• [WORK TO BE COMPLETED]: Take the material below and reproduce, word for word, only the lines from the line with "SAUNDERS EXPRESS - RECURVE" through the line with "total: 736.64 -> 482.64".

____

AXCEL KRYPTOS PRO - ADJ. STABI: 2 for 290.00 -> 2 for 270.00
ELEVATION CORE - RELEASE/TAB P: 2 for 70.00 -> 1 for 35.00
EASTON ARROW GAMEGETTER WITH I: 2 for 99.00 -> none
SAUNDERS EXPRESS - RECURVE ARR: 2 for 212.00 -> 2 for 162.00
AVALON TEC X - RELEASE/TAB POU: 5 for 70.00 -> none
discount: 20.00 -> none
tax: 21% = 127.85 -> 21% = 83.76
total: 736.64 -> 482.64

____

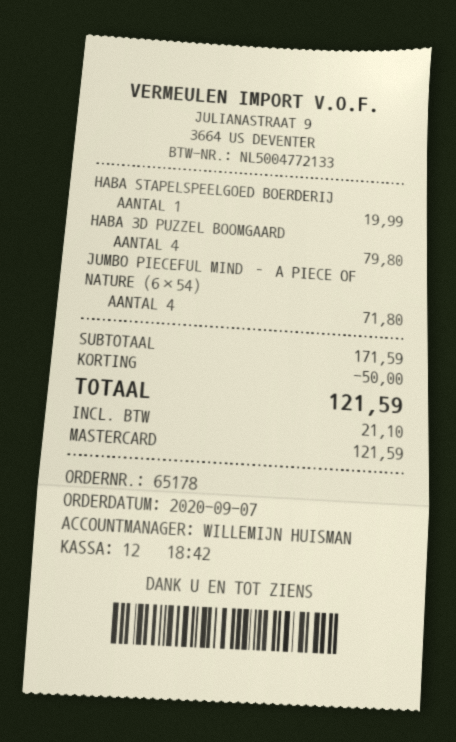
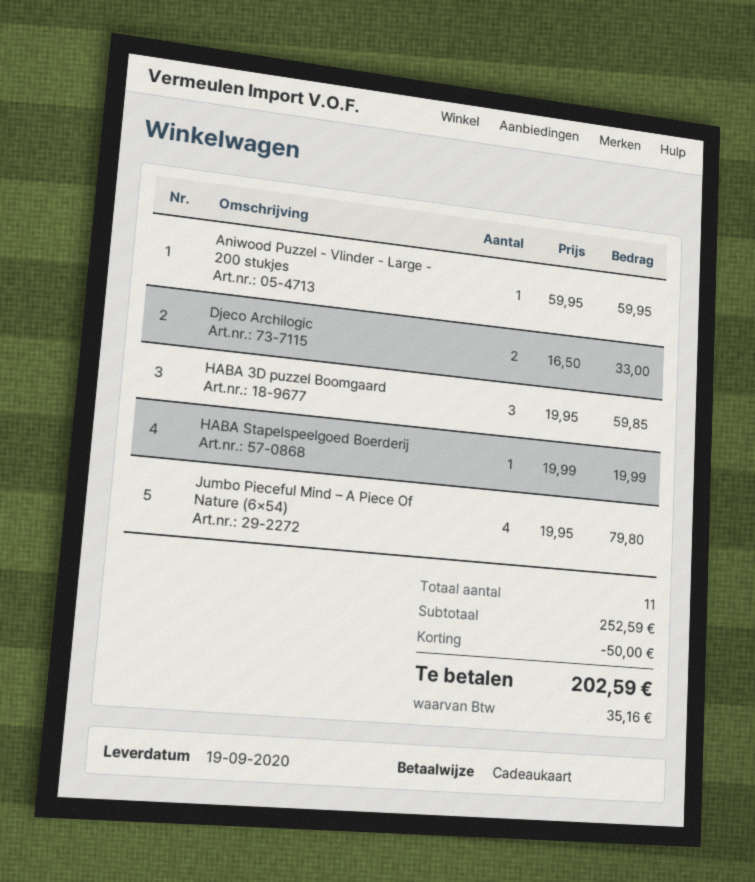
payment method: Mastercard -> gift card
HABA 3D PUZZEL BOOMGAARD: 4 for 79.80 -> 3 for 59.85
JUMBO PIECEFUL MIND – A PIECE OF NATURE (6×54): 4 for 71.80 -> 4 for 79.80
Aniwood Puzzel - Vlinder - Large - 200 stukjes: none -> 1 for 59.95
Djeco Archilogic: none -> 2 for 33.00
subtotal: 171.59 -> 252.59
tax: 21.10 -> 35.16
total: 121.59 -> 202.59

____

• [ANSWER SECTION]:
SAUNDERS EXPRESS - RECURVE ARR: 2 for 212.00 -> 2 for 162.00
AVALON TEC X - RELEASE/TAB POU: 5 for 70.00 -> none
discount: 20.00 -> none
tax: 21% = 127.85 -> 21% = 83.76
total: 736.64 -> 482.64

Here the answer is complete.